I tried using SVD instead of LU, so the decomposition doesn't fails anymore. But I don't know if the SVD solution for the Levenberg-Marquardt equation is still valid when the Jacobian is becoming singular. Neither do I know if the extra performance impact of performing SVD is worth just to avoid the exceptions. May I ask how would you deal with this problem, besides changing the number of regression and observation parameters?

Regards,

Trent
Trent
11/5/2009 4:08:41 AM #

If you have more regression parameters than observed points, then there is a good chance that there isn’t a unique solution.  In that case, more than one solution exists that gives the minimum residual error of 0.

The best approach would probably be to reduce the number of regression parameters.  If you can’t do that, fixing some regression parameters to some value, say 0, and regressing the others might work.

Alternatively, a different regression method could be used.  Instead of using the Levenberg Marquardt algorithm,  a function could be created that returns the sum of the square error for a given set of regression parameters.  A general optimization routine, such as the BFGS algorithm, using the regression parameters as optimization parameters, could then be used to solve for the parameter values that minimize the square error.

Radoslav Hristov
Radoslav HristovUnited Kingdom
2/1/2010 3:49:12 AM #

Hi,
I've tried without success to modify the code to use SVD instead of LU but so far I fail to make it work. Any chance of posting the SVD version of the code?

Thanks,
Rad

Trent
Trent
2/1/2010 10:09:39 AM #

I would like to eventually add an SVD decomposition, but I really haven't had time yet to do that. I have no idea right now on an ETA for that one.

Trent

Radoslav Hristov
Radoslav HristovUnited Kingdom
2/3/2010 1:13:56 PM #

I've managed to make my SVD implmentation work but it returns wrong results for all the cases where there would be singular values. For the rest of the cases it seems to be working which is strange. I'm obviously missing something.
Rad

C
CBrazil
11/3/2009 1:27:36 AM #

Trent,

Isn't the Levenberg Marquardt equation

(JtJ + λI)(P1 – P0) = JtEp0

instead of

(JtJ + λdiag(JtJ))(P1 – P0) = JtEp0

as its stated in your blog post?

Trent
Trent
11/5/2009 4:21:49 AM #

I think the equation you listed above is the Levenberg algorithm, which predates the Levenberg Marquardt algorithm.

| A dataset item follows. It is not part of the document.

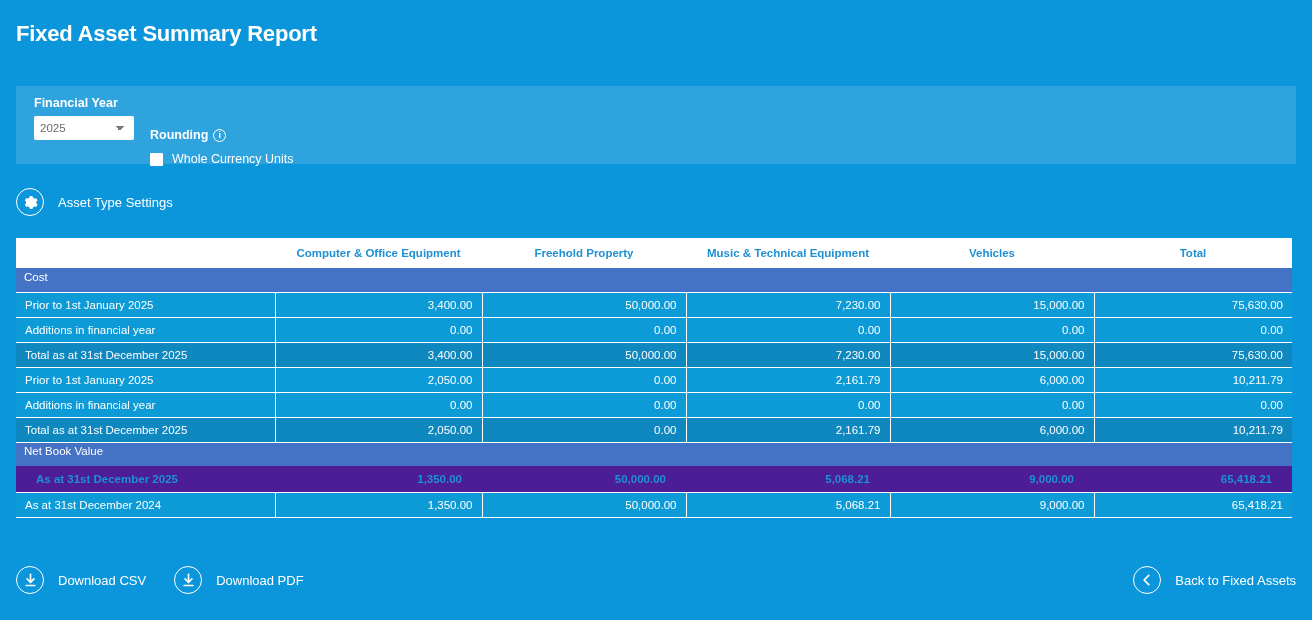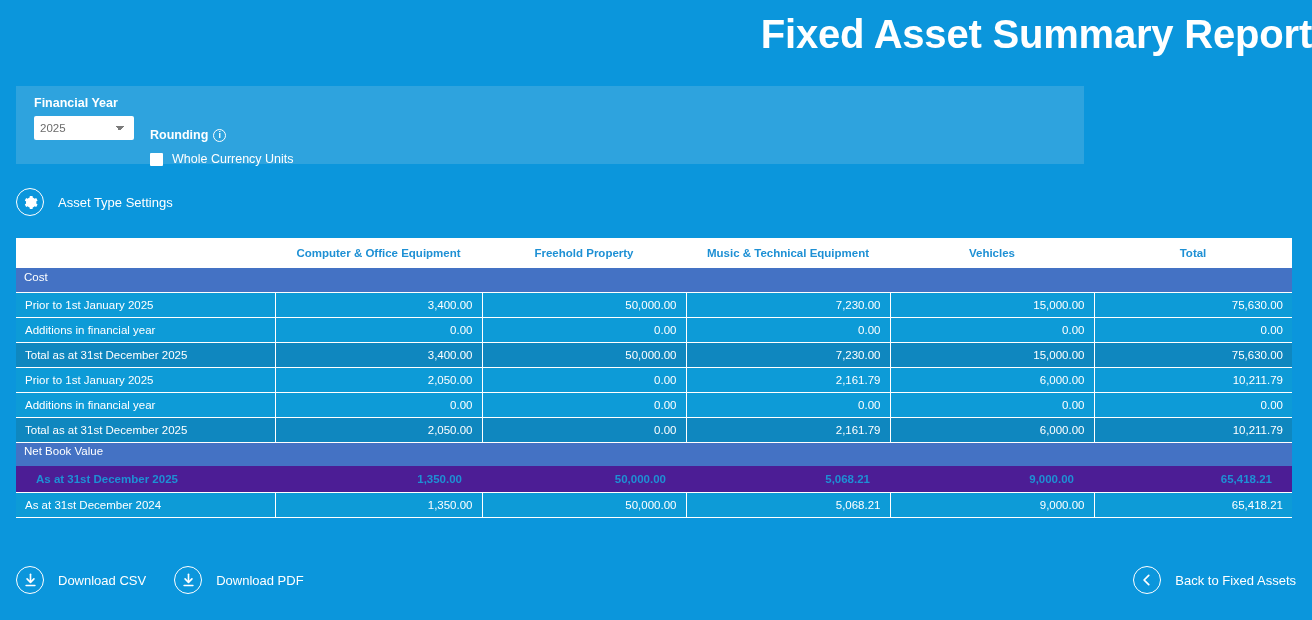"Fixed Asset Summary Report" .page-title { font-size: 40px -> 22px; padding: 14px 0 0 16px -> 14px 8px 0 16px; text-align: right -> none }
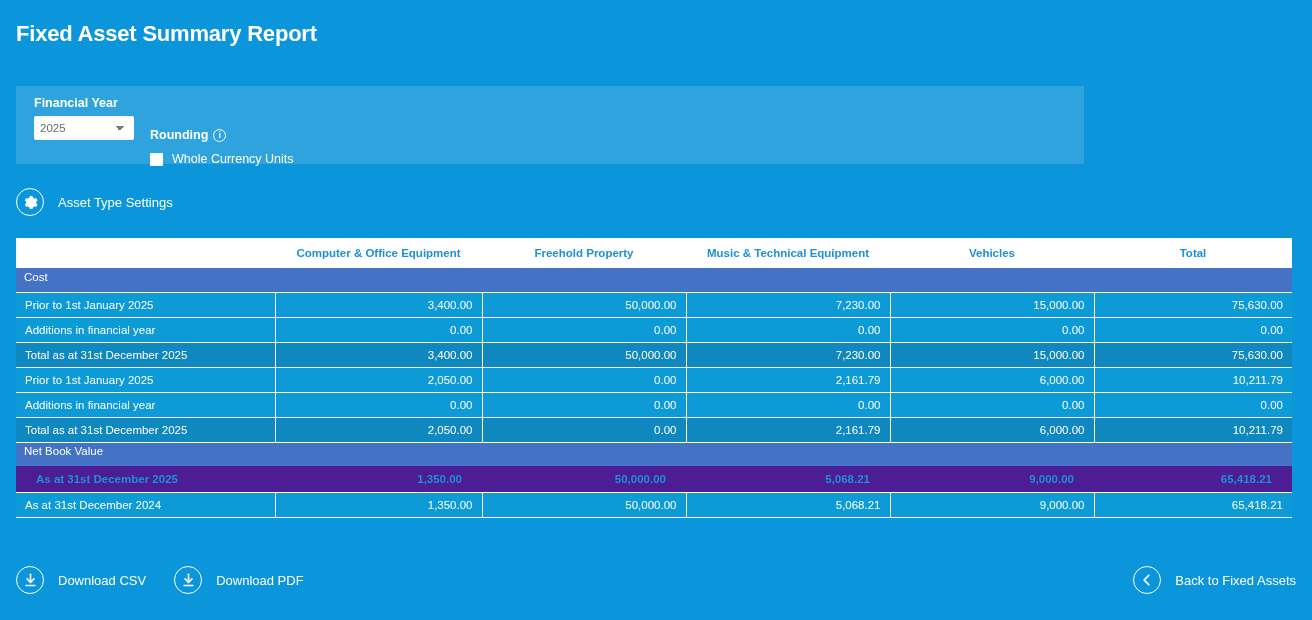"Financial Year" .filter-panel { width: 1068px -> 1280px }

There is more information on that in the link below.

http://www.cs.toronto.edu/~roweis/notes/lm.pdf

Harry
HarryUnited Kingdom
9/12/2009 11:12:39 PM #

How can I estimate the confidence interval from this class

Trent
TrentUnited States
9/20/2009 9:41:23 AM #

That is yet another one of those things that I plan to eventually do and post about, but haven’t yet done.

Harry
HarryUnited Kingdom
10/29/2009 8:56:26 PM #

Hey Trent, Will you consider working in Nigeria? contact me on my email

Trent
Trent
10/30/2009 2:24:17 PM #

Thanks for the interest, but I recently accepted another job in the Houston area.